- **INPUT FOR THIS TASK**:
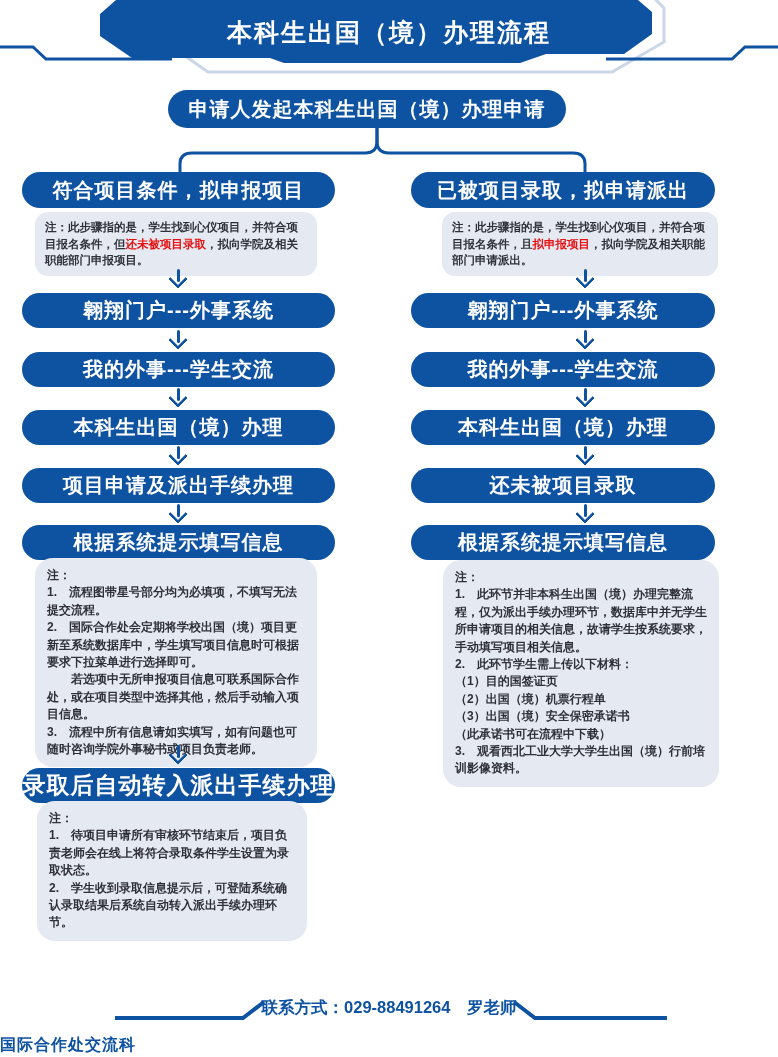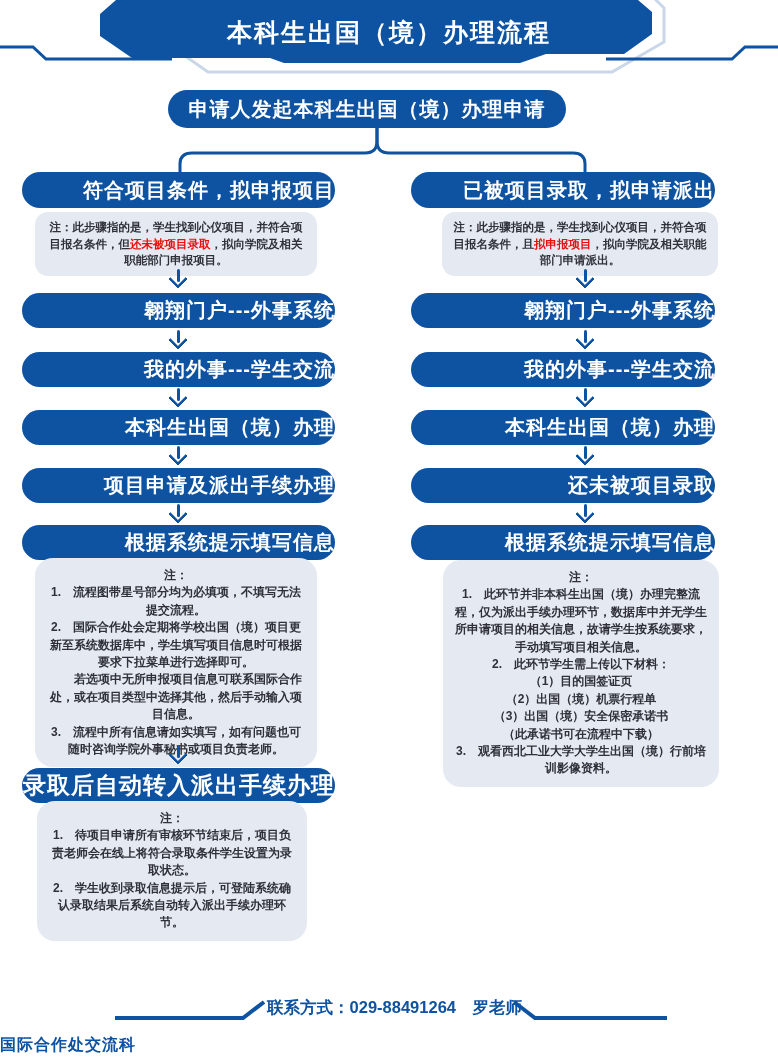--- a/index.html
+++ b/index.html
@@ -17,46 +17,46 @@
     position:absolute;top:16px;left:99px;width:580px;text-align:center;
     color:#ffffff;font-size:25px;font-weight:bold;letter-spacing:2px;
   }
   .pill{
     position:absolute;left:168px;top:90px;width:398px;height:38px;border-radius:20px;
     background:var(--blue);color:#fff;font-size:20px;font-weight:bold;letter-spacing:1px;
     display:flex;align-items:center;justify-content:center;
   }
   .box{
     position:absolute;background:var(--blue);color:#fff;border-radius:18px;
-    display:flex;align-items:center;justify-content:flex-end;
+    display:flex;align-items:center;justify-content:center;
     font-size:20px;font-weight:bold;letter-spacing:1px;height:36px;
   }
   .col-l{left:22px;width:313px;}
   .col-r{left:411px;width:304px;}
   .note{
     position:absolute;background:var(--notebg);color:var(--notetext);
     border-radius:13px;font-size:11.5px;line-height:1.45;font-weight:600;
-    padding:7px 10px;white-space:pre-line;text-align:center;
+    padding:7px 10px;white-space:pre-line;
   }
   .note-big{border-radius:18px;font-size:12px;line-height:1.45;padding:9px 12px;}
   .hl{color:var(--red);font-weight:bold;}
   .arrow{position:absolute;width:18px;height:21px;}
   .arrow::before{
     content:"";position:absolute;left:50%;top:0;width:3px;height:13px;margin-left:-1.5px;
     background:var(--blue);border-radius:2px;
   }
   .arrow::after{
     content:"";position:absolute;left:50%;top:3px;width:11px;height:11px;margin-left:-7.5px;
     border-left:3px solid var(--blue);border-bottom:3px solid var(--blue);
     transform:rotate(-45deg);border-radius:1px;
   }
   .ax-l{left:169px;}
   .ax-r{left:576px;}
   .footer-contact{
-    position:absolute;left:256px;top:997px;width:266px;text-align:right;
+    position:absolute;left:256px;top:997px;width:266px;text-align:center;
     color:var(--blue);font-size:16.5px;font-weight:bold;
   }
   .footer-dept{
     position:absolute;left:0;top:1035px;width:778px;text-align:left;
     color:var(--blue);font-size:16px;font-weight:bold;letter-spacing:1px;
   }
 </style>
 </head>
 <body>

- **WORK TASK**: With the line that contains "border-left:3px solid var(--blue);border-bottom:3px" as the first and the final line of the data as the last, repeat every line in that span exactly.

- **WRITTEN SOLUTION**:
     border-left:3px solid var(--blue);border-bottom:3px solid var(--blue);
     transform:rotate(-45deg);border-radius:1px;
   }
   .ax-l{left:169px;}
   .ax-r{left:576px;}
   .footer-contact{
-    position:absolute;left:256px;top:997px;width:266px;text-align:right;
+    position:absolute;left:256px;top:997px;width:266px;text-align:center;
     color:var(--blue);font-size:16.5px;font-weight:bold;
   }
   .footer-dept{
     position:absolute;left:0;top:1035px;width:778px;text-align:left;
     color:var(--blue);font-size:16px;font-weight:bold;letter-spacing:1px;
   }
 </style>
 </head>
 <body>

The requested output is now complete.